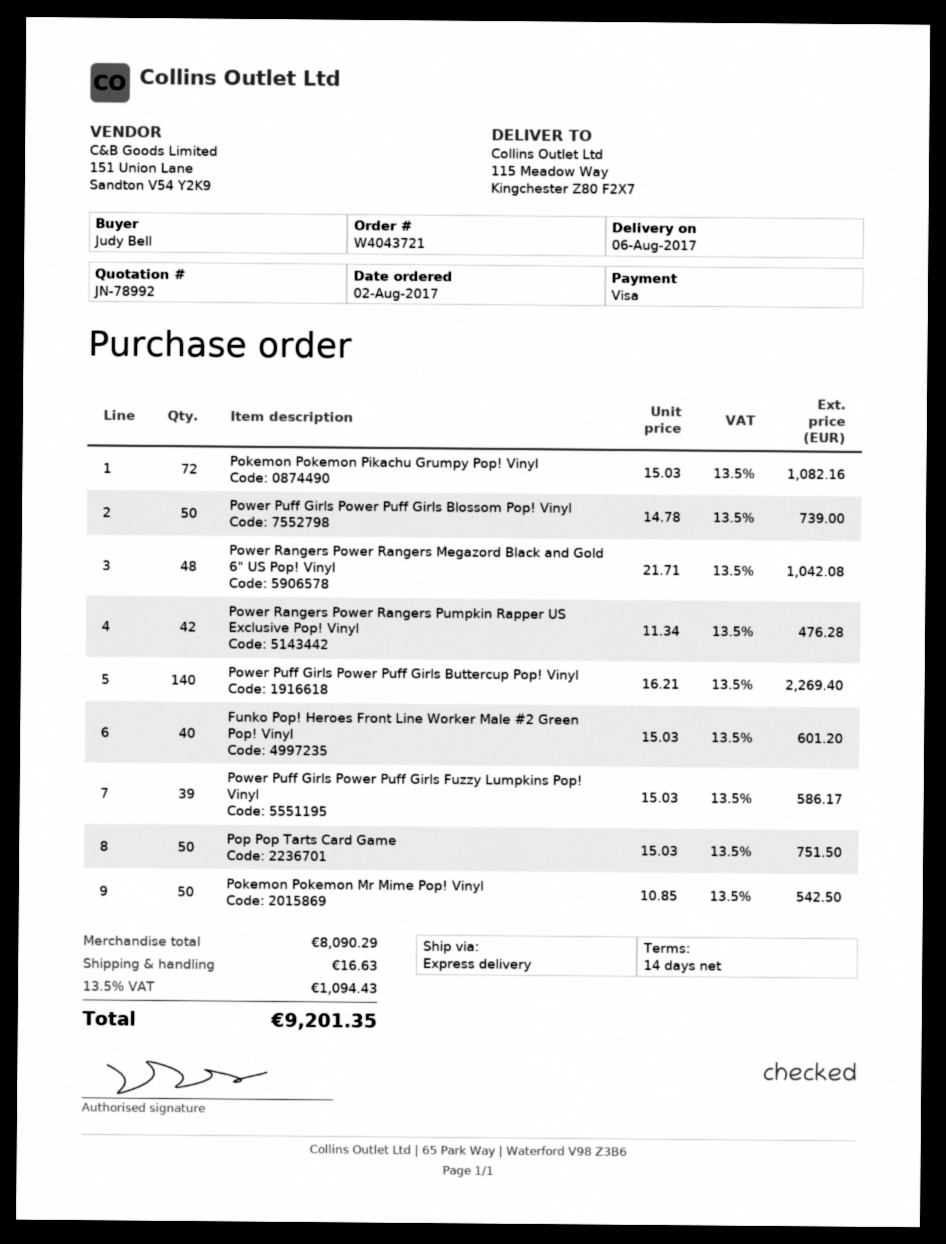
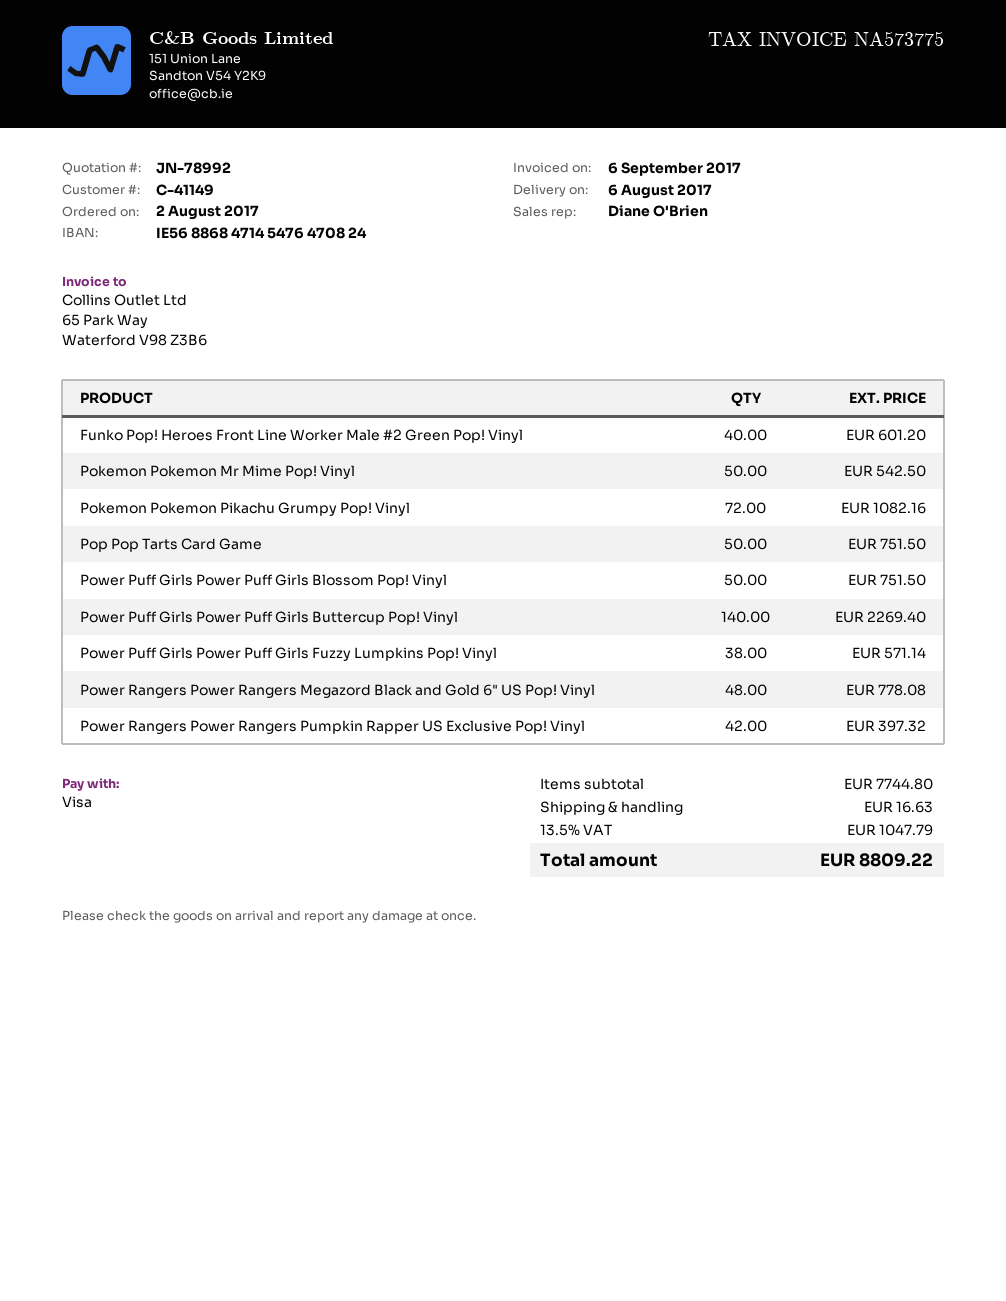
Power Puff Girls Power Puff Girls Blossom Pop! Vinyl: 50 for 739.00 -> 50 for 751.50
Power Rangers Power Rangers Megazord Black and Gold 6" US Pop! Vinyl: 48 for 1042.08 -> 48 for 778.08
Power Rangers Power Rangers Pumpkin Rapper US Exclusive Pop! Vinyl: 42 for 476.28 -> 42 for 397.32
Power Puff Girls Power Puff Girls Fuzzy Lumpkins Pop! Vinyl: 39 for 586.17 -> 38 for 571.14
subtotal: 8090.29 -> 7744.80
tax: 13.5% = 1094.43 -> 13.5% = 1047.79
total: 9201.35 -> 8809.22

━━━━━━━━━━

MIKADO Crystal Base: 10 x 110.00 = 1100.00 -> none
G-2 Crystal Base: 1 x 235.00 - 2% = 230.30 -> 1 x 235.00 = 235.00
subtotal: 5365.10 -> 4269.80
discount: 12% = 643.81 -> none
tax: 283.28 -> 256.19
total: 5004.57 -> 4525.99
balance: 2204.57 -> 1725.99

━━━━━━━━━━

■ **Exercise objective**:
Copy every line above in which the string "subtotal" shows up.

■ **Answer box**:
subtotal: 8090.29 -> 7744.80
subtotal: 5365.10 -> 4269.80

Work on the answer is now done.